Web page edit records
-*-*-
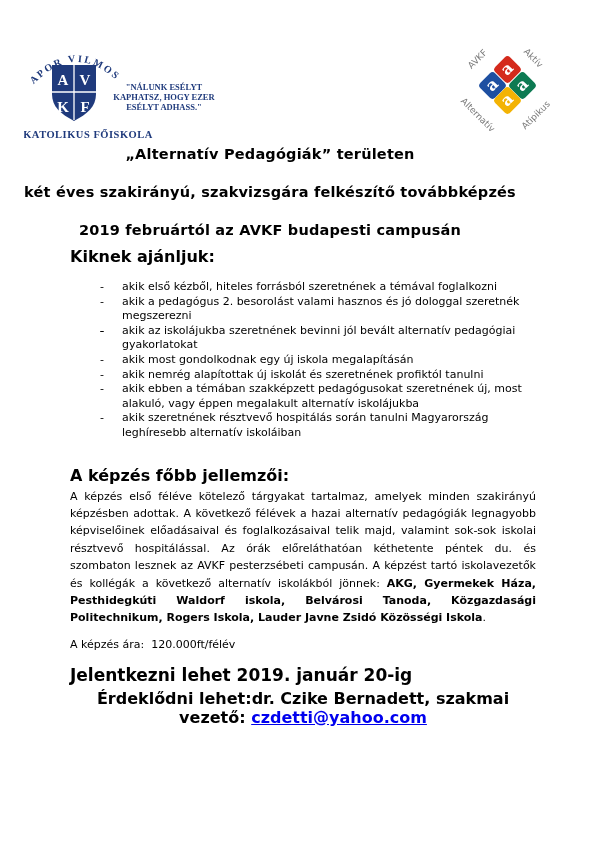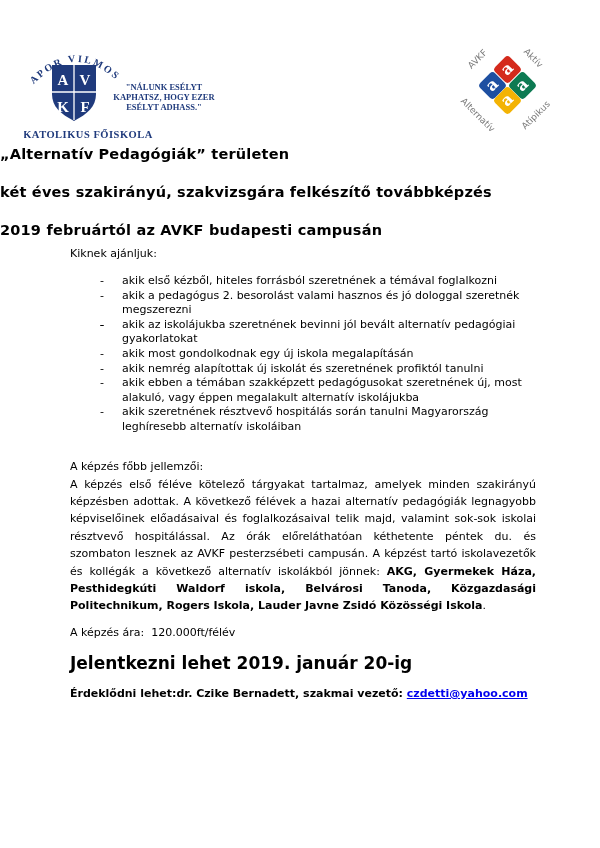--- a/index.html
+++ b/index.html
@@ -39,35 +39,35 @@
   .tile span{font-family:"DejaVu Serif",serif;font-weight:bold;font-size:16px;
              color:#ffffff;line-height:1;margin-top:-2px;}
   .lbl{position:absolute;font-size:9px;color:var(--label_gray);white-space:nowrap;
        font-family:"DejaVu Sans",sans-serif;}
   .lbl-tl{left:6px;top:16px;transform:rotate(-45deg);}
   .lbl-tr{left:62px;top:15px;transform:rotate(45deg);}
   .lbl-bl{left:-4px;top:72px;transform:rotate(45deg);}
   .lbl-br{left:58px;top:72px;transform:rotate(-45deg);}
 
   
-  .headings{position:absolute;left:0;top:146px;width:524px;}
+  .headings{position:absolute;left:8px;top:146px;width:524px;text-align:center;}
   .headline{font-weight:bold;font-size:14.5px;letter-spacing:0.2px;margin-bottom:22px;}
 
   
   .content{position:absolute;left:70px;top:247px;width:466px;}
-  .sec-title{font-weight:normal;font-size:11px;}
+  .sec-title{font-weight:bold;font-size:16px;}
   .list{margin-top:14px;}
   .li{position:relative;padding-left:52px;font-size:11px;line-height:14.6px;}
   .dash{position:absolute;left:30px;top:0;}
   .features-title{margin-top:25px;}
   .para{margin-top:3px;font-size:11px;line-height:17.4px;text-align:justify;}
   .para b{font-weight:bold;}
   .price{margin-top:11px;font-size:11px;white-space:pre-wrap;}
   .deadline{margin-top:14px;font-size:17px;font-weight:bold;}
-  .contact{margin-top:14px;font-size:11px;font-weight:bold;}
+  .contact{margin-top:4px;font-size:16px;font-weight:bold;text-align:center;}
   .email{color:var(--link_blue);text-decoration:underline;cursor:pointer;font-weight:bold;}
 </style>
 </head>
 <body>
 
 <div class="page">
 
   <div class="logo-left">
     <svg viewBox="0 0 210 108">
       <defs>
-*-*-
Find the word "family" in the entries, then copy out every line that has it.

   .tile span{font-family:"DejaVu Serif",serif;font-weight:bold;font-size:16px;
        font-family:"DejaVu Sans",sans-serif;}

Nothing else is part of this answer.